Instructions for the task: Write out again, word for word, the lines below from the line that holds "Pantalon ample rose" through the line that holds "HUMMEL Hakem Forması Mavi", omitting pictures.

Version difference data
::::
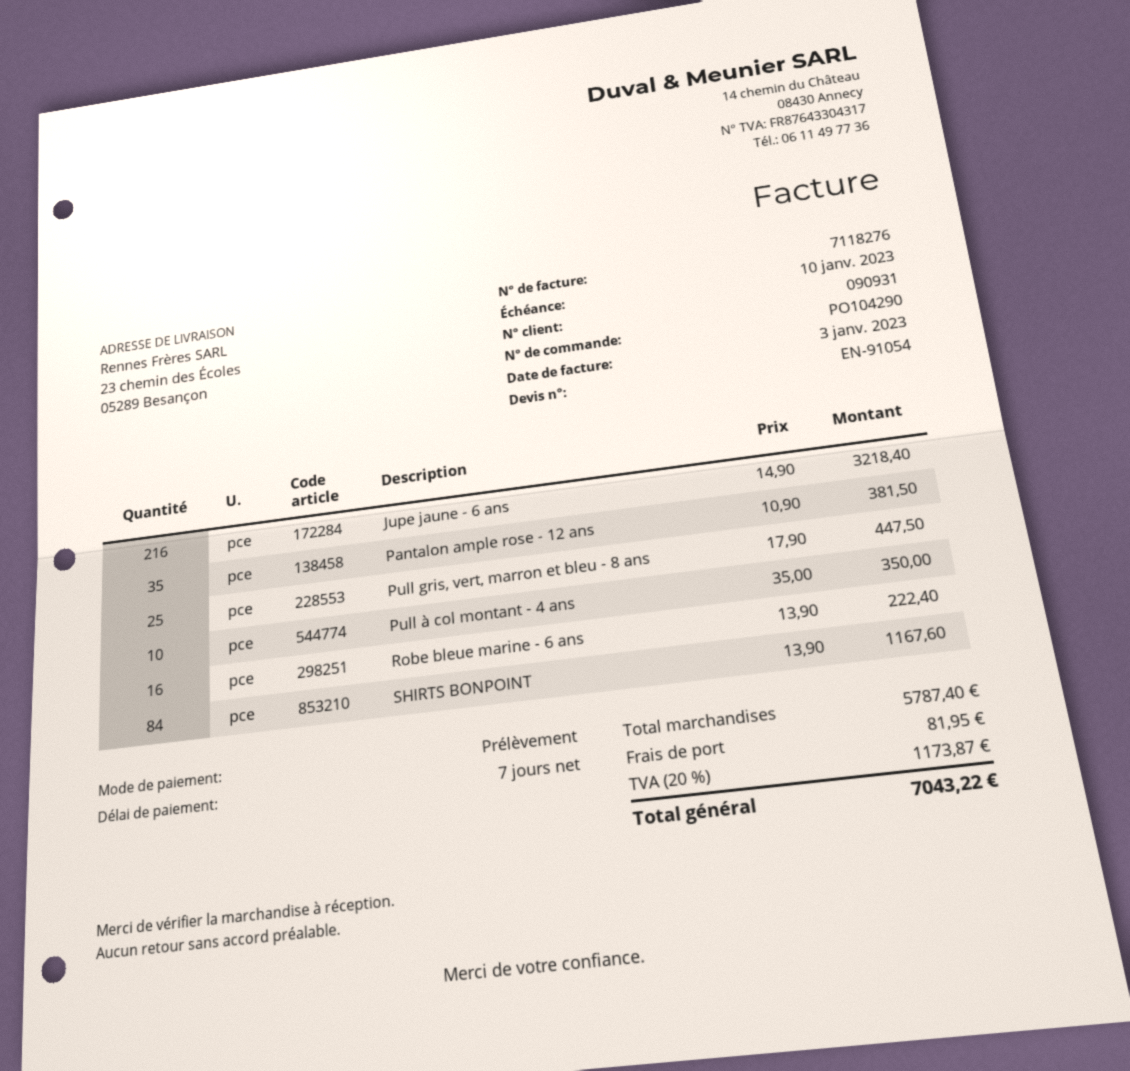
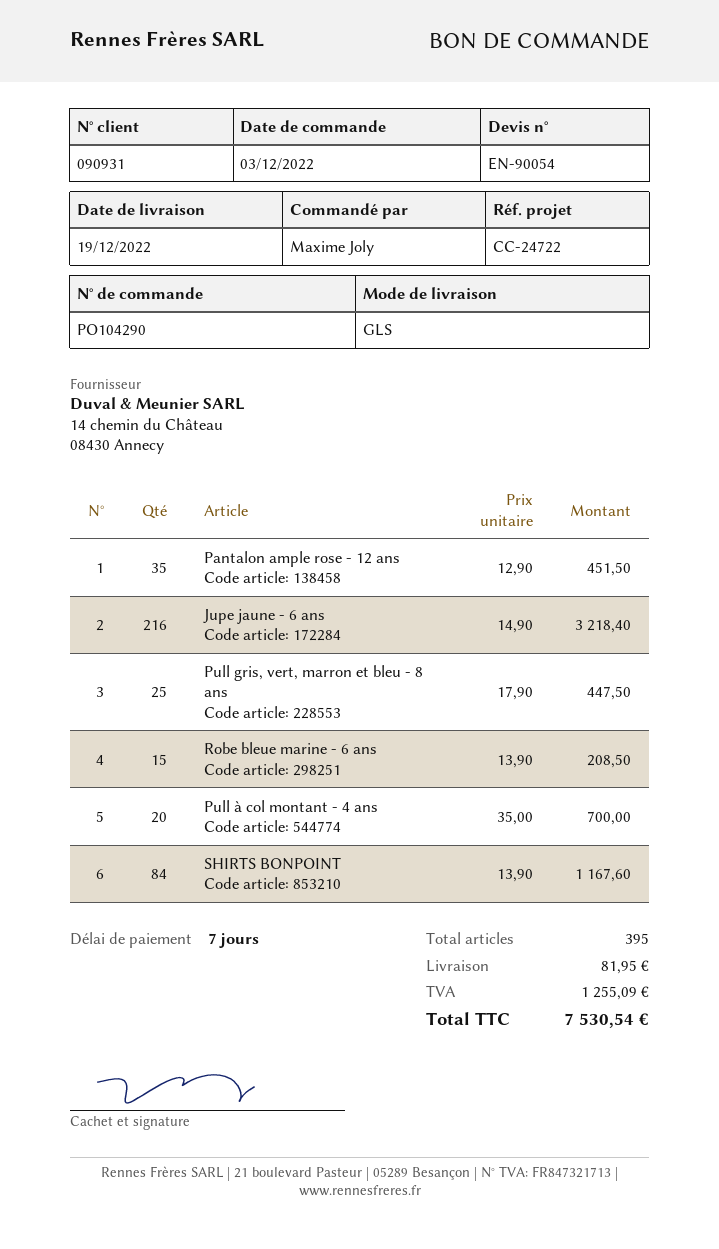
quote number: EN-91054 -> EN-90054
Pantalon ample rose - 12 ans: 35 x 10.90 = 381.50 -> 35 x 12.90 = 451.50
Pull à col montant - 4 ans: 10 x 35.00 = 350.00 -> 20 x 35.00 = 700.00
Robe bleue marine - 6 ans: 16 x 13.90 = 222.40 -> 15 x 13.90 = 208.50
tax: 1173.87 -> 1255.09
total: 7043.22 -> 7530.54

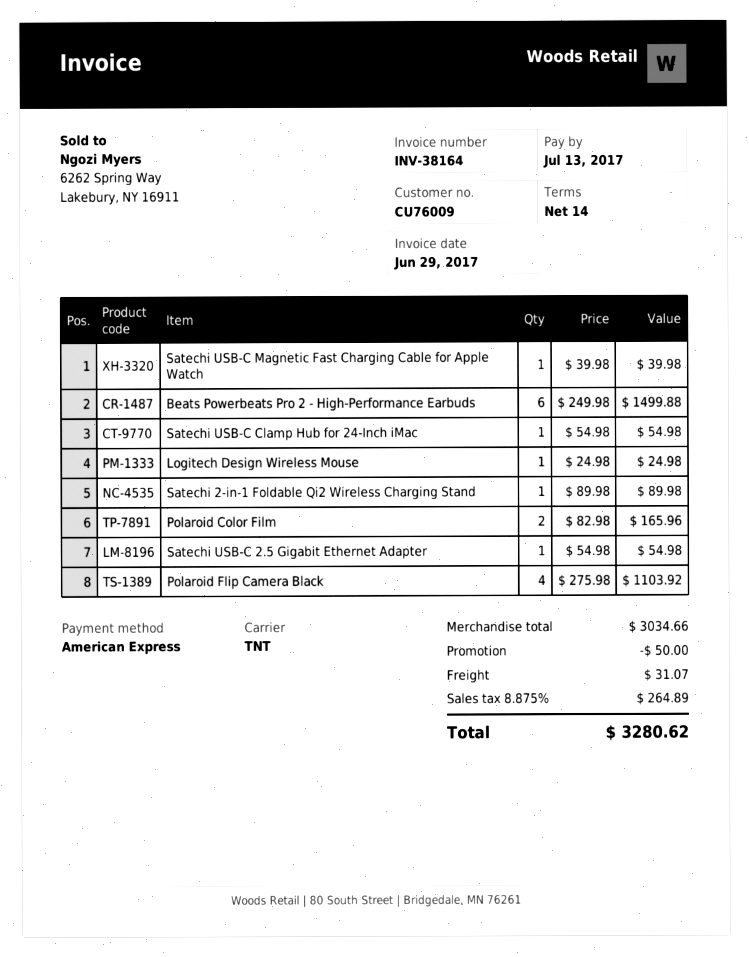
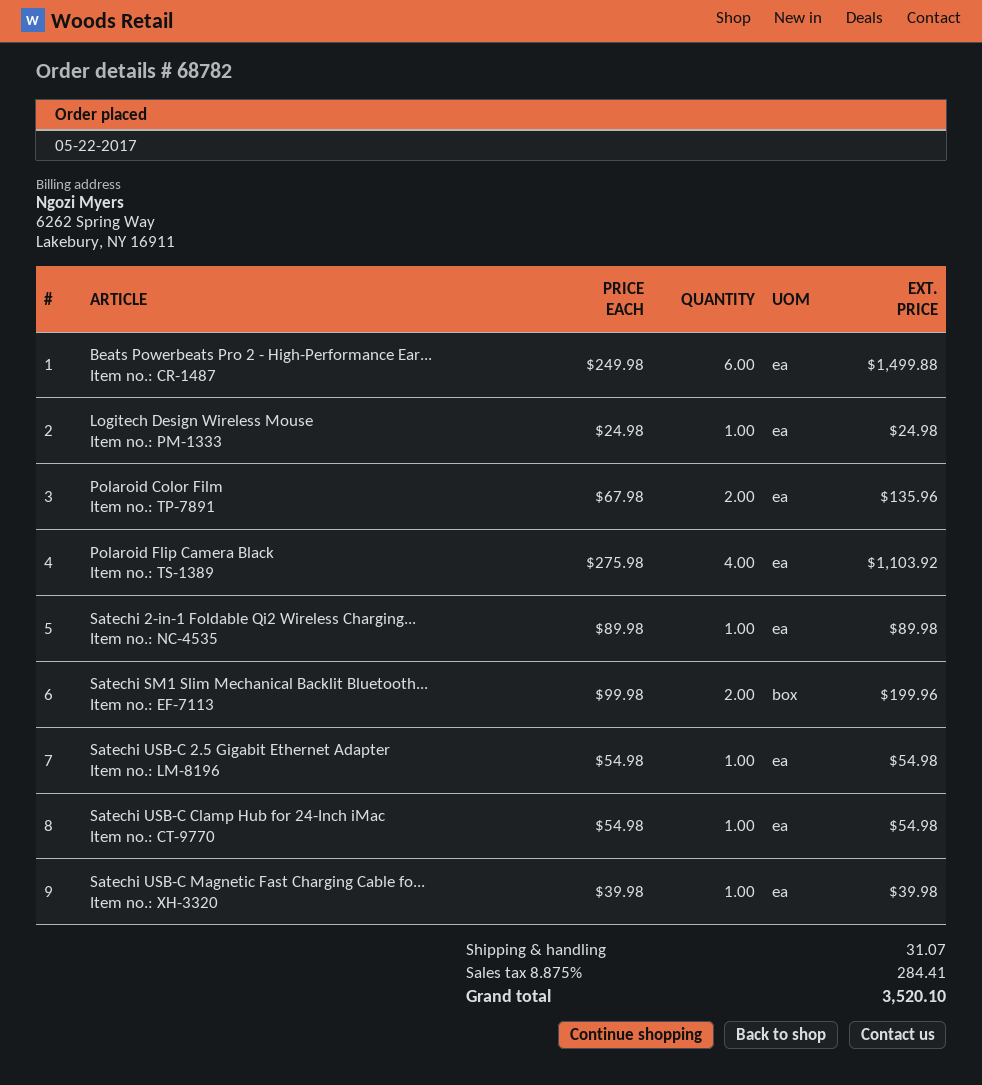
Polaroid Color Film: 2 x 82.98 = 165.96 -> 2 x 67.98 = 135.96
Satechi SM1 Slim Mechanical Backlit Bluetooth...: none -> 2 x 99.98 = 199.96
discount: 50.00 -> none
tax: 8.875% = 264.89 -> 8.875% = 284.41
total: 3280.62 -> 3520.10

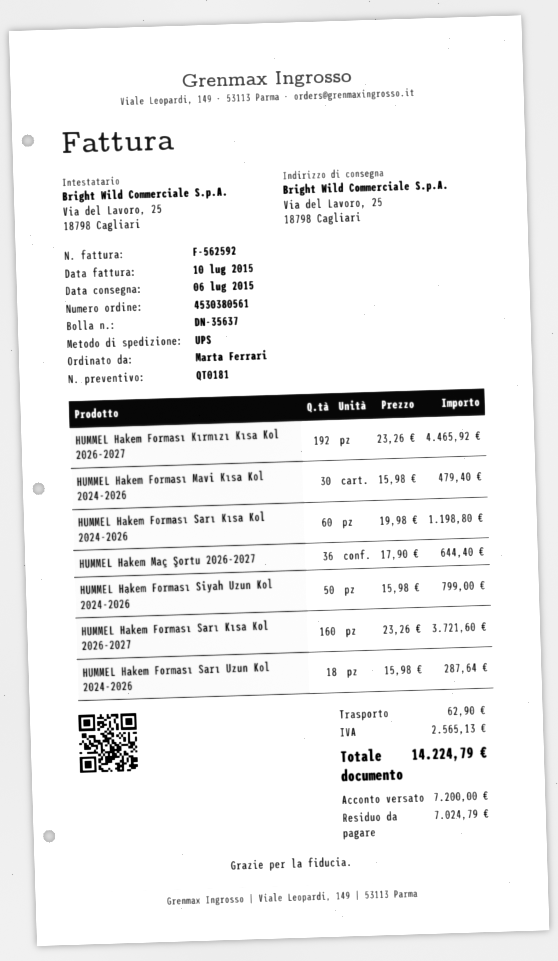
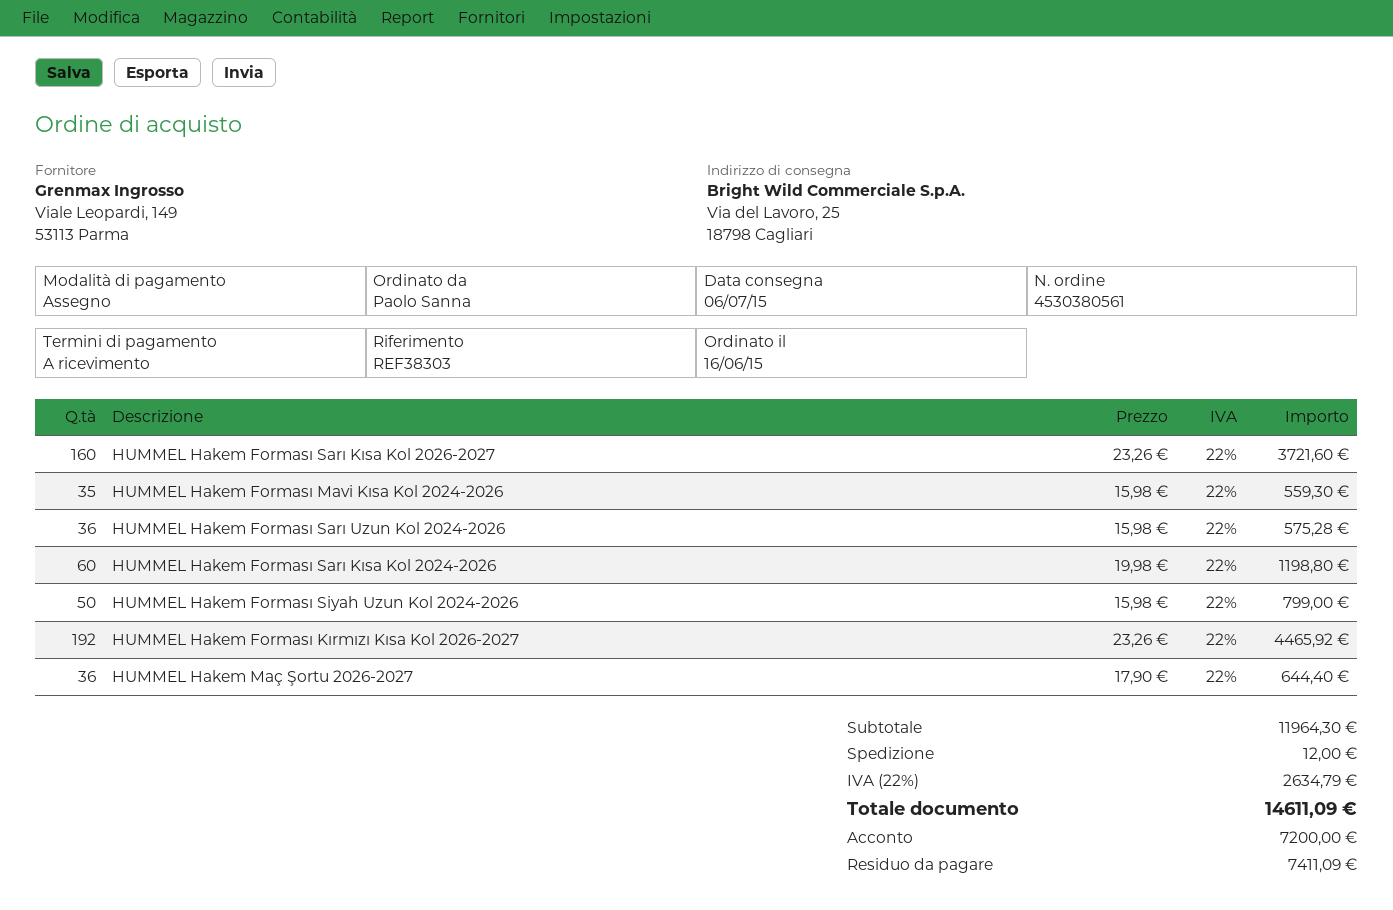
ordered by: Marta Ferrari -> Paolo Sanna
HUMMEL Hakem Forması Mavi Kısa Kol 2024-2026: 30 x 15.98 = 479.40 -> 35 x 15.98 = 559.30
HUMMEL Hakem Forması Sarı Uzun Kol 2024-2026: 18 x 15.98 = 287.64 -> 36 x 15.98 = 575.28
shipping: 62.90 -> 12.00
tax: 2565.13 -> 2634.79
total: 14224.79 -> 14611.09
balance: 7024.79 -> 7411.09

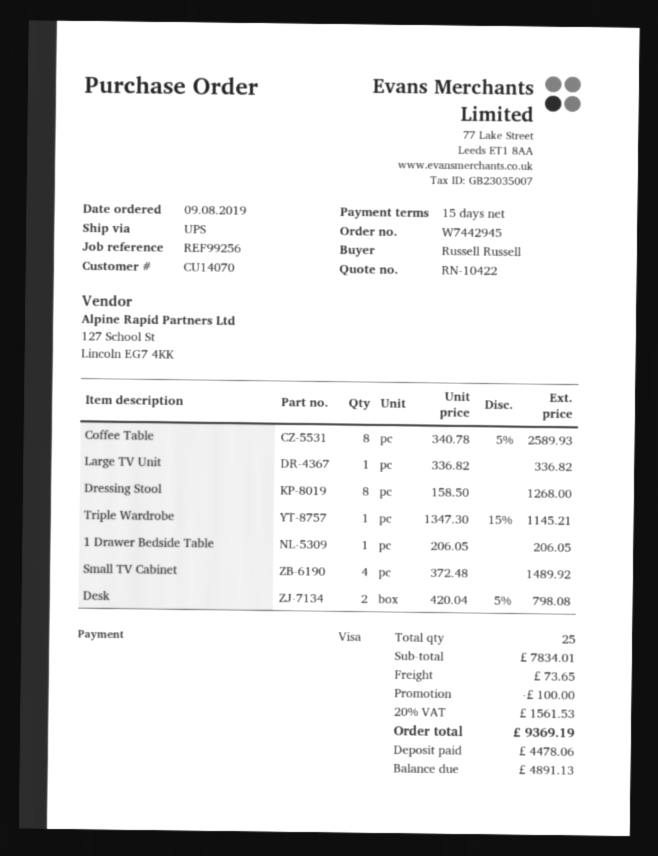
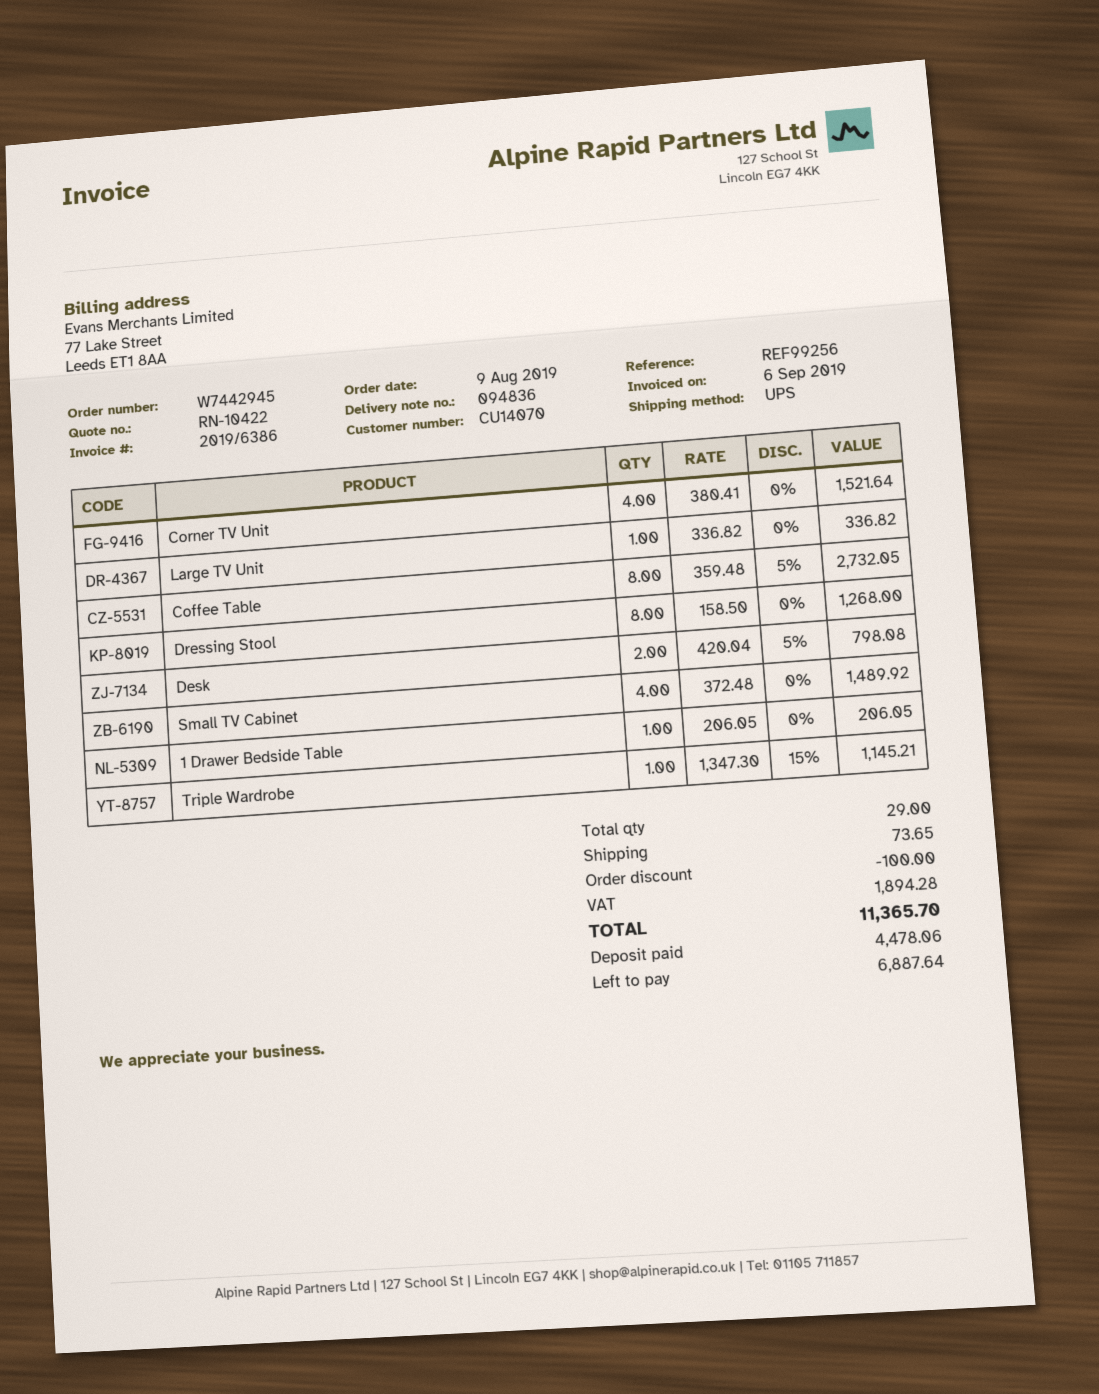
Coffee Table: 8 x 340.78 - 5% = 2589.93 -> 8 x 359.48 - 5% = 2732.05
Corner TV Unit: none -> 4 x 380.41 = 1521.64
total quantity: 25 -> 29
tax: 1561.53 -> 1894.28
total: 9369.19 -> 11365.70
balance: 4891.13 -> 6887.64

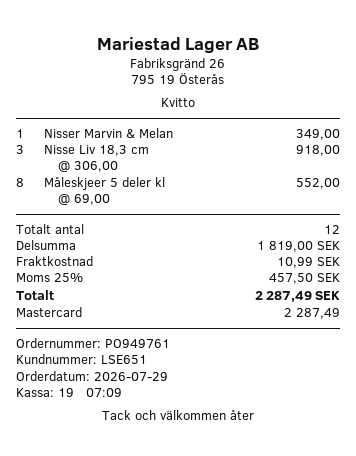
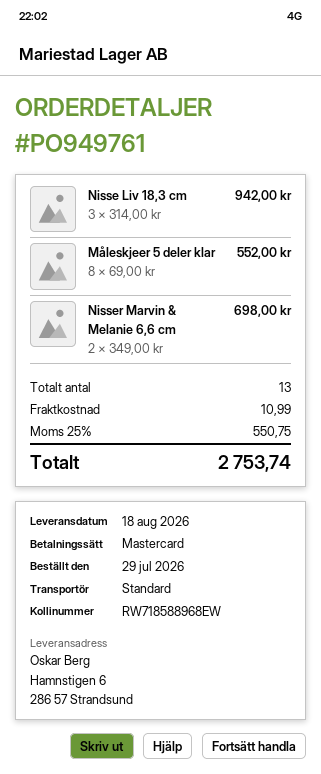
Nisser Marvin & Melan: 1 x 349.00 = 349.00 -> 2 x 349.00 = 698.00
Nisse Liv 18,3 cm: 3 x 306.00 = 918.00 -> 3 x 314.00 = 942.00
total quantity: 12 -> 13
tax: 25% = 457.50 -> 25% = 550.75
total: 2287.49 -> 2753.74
::::
Result:
Pantalon ample rose - 12 ans: 35 x 10.90 = 381.50 -> 35 x 12.90 = 451.50
Pull à col montant - 4 ans: 10 x 35.00 = 350.00 -> 20 x 35.00 = 700.00
Robe bleue marine - 6 ans: 16 x 13.90 = 222.40 -> 15 x 13.90 = 208.50
tax: 1173.87 -> 1255.09
total: 7043.22 -> 7530.54

Polaroid Color Film: 2 x 82.98 = 165.96 -> 2 x 67.98 = 135.96
Satechi SM1 Slim Mechanical Backlit Bluetooth...: none -> 2 x 99.98 = 199.96
discount: 50.00 -> none
tax: 8.875% = 264.89 -> 8.875% = 284.41
total: 3280.62 -> 3520.10

ordered by: Marta Ferrari -> Paolo Sanna
HUMMEL Hakem Forması Mavi Kısa Kol 2024-2026: 30 x 15.98 = 479.40 -> 35 x 15.98 = 559.30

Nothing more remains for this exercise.